For garbage collectors, the goal of throughput tuning is to reduce or avoid the occurrence of full GC and Stop-The-World CMS. Both of the two garbage collector methods can lead to reduced application throughput. Try to recycle as many objects as possible during the MinorGC phase to prevent them from being rapidly promoted to older generations.

Conclusion

Plumbr investigated the usage of specific garbage collectors based on 84,936 cases. Of the cases where the garbage collector is explicitly specified, the concurrent mark sweep (CMS) collector is the most frequently used in 13% of cases. However, in most of these cases, the optimal garbage collector has not been selected.
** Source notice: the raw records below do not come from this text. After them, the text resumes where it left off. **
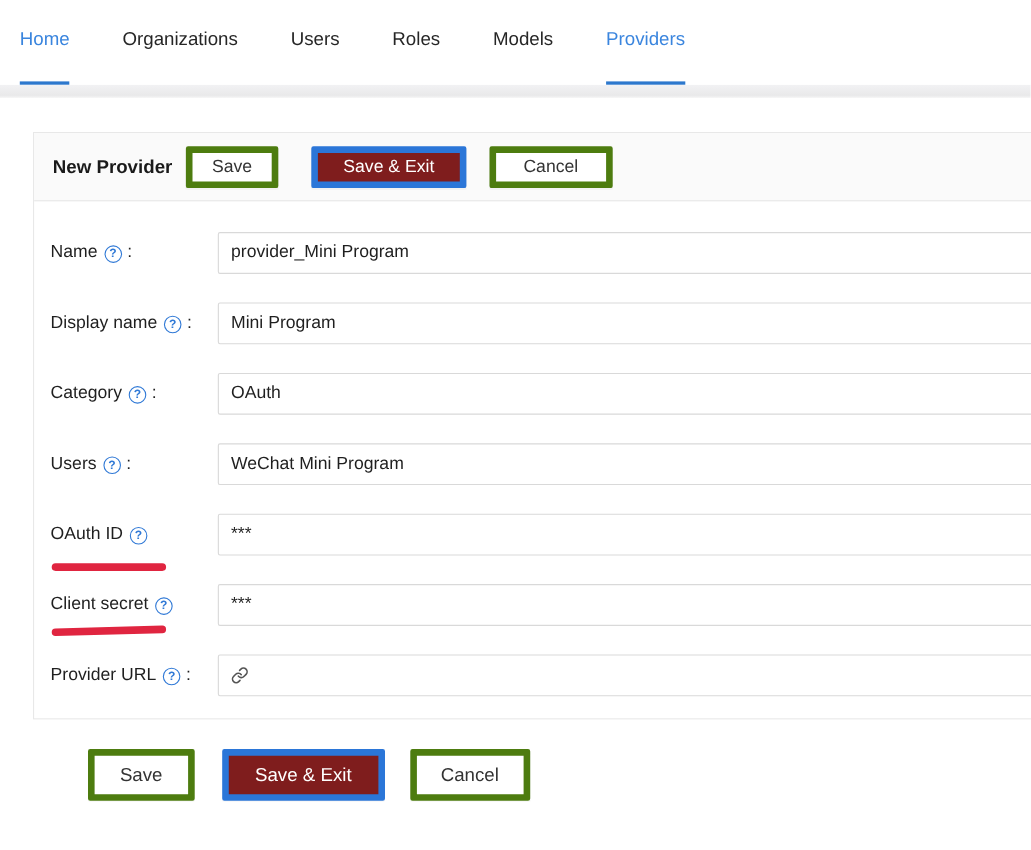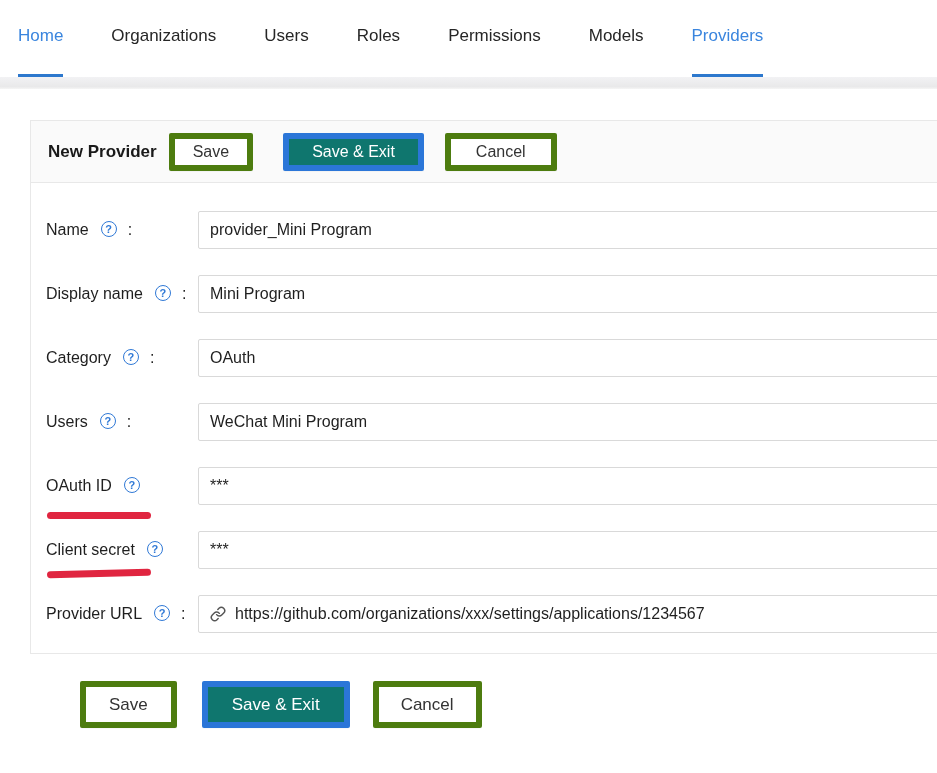--- a/index.html
+++ b/index.html
@@ -86,10 +86,6 @@
   </a>
   <a class="nav-item">
     <span>Roles</span>
-    
-  </a>
-  <a class="nav-item">
-    <span>Permissions</span>
     
   </a>
   <a class="nav-item">

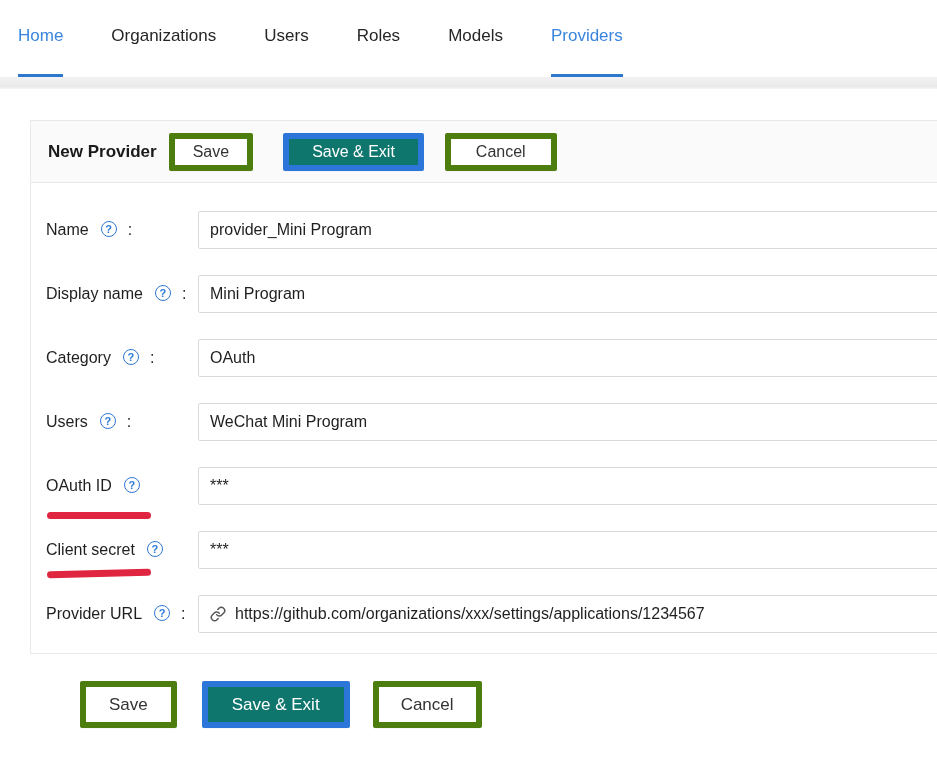--- a/index.html
+++ b/index.html
@@ -30,7 +30,7 @@
     height: 38px; border: 6px solid #4d7c0f; background: #fff; color: #333;
     font-size: 16px; font-family: "Liberation Sans", sans-serif; border-radius: 2px;
     cursor: pointer; box-shadow: 0 1px 1px rgba(0,0,0,0.03); }
-  .btn.primary { background: #0f766e; border-color: #2b76d8; color: #fff; }
+  .btn.primary { background: #7f1d1d; border-color: #2b76d8; color: #fff; }
   .hdr-save { padding: 0 18px; }
   .hdr-save-exit { margin-left: 30px; padding: 0 23px; }
   .hdr-cancel { margin-left: 21px; padding: 0 25px; }

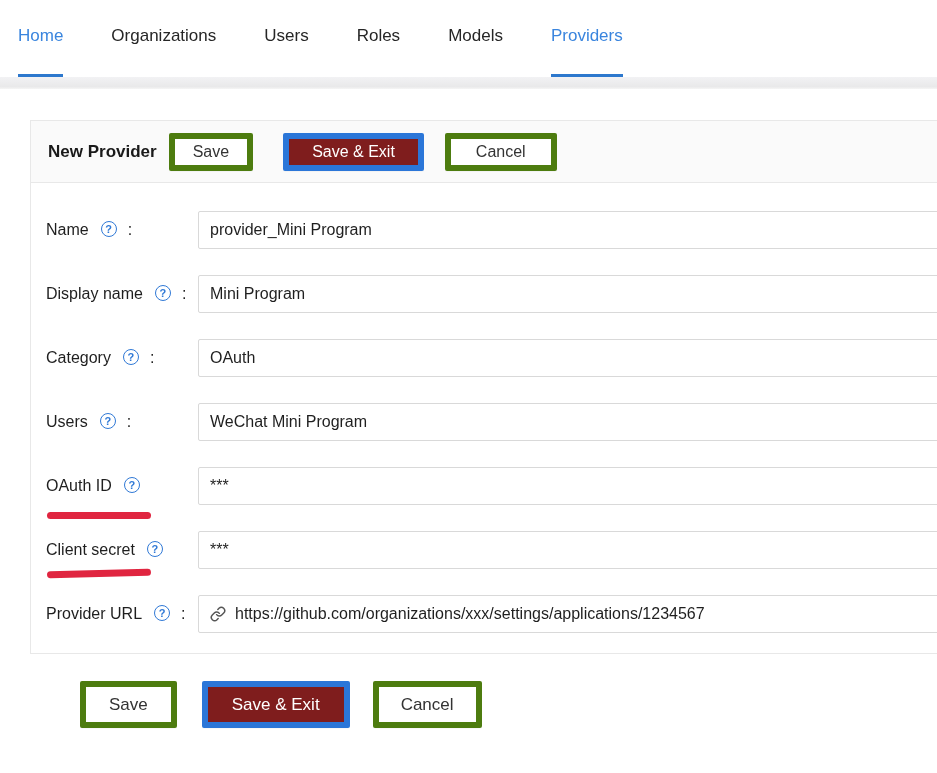--- a/index.html
+++ b/index.html
@@ -40,7 +40,7 @@
   .form-row { display: flex; align-items: center; margin-bottom: 26px;
     position: relative; }
   .form-label { width: 152px; flex: 0 0 152px; font-size: 16px; color: #1f1f1f;
-    display: flex; align-items: flex-start; gap: 6px; }
+    display: flex; align-items: flex-end; }
   .help-icon { display: inline-flex; align-items: center; justify-content: center;
     width: 16px; height: 16px; border: 1px solid #3079d6; border-radius: 50%;
     color: #3079d6; font-size: 11px; font-weight: bold; margin-left: 6px;

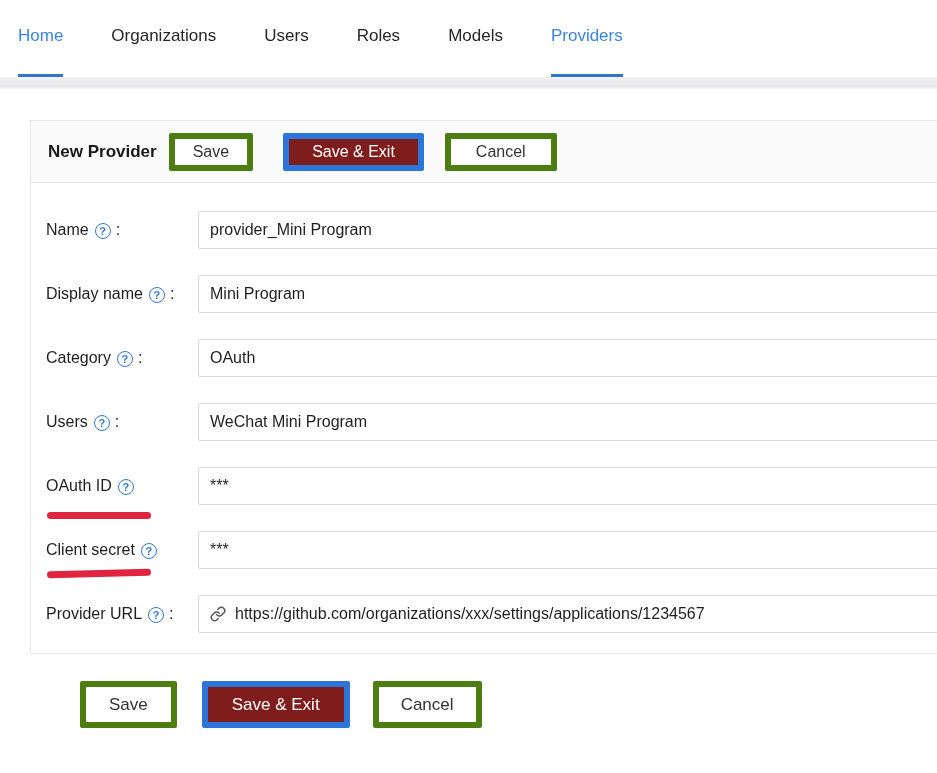--- a/index.html
+++ b/index.html
@@ -176,7 +176,6 @@
           <path d="M10 13a5 5 0 0 0 7.54.54l3-3a5 5 0 0 0-7.07-7.07l-1.72 1.71"></path>
           <path d="M14 11a5 5 0 0 0-7.54-.54l-3 3a5 5 0 0 0 7.07 7.07l1.71-1.71"></path>
         </svg>
-        <span>https://github.com/organizations/xxx/settings/applications/1234567</span>
       </div>
     </div>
This majority case accounts for about 87%.

image.png

Tuning the JVM is a systematic and complex task. At the moment, auto-tuning under the JVM is very good, and setting basic initial parameters can ensure stable operation for common applications. Some teams may not prioritize application performance. In this case, the default garbage collector is usually sufficient to meet the desired requirements. Tuning should be based on your own situation.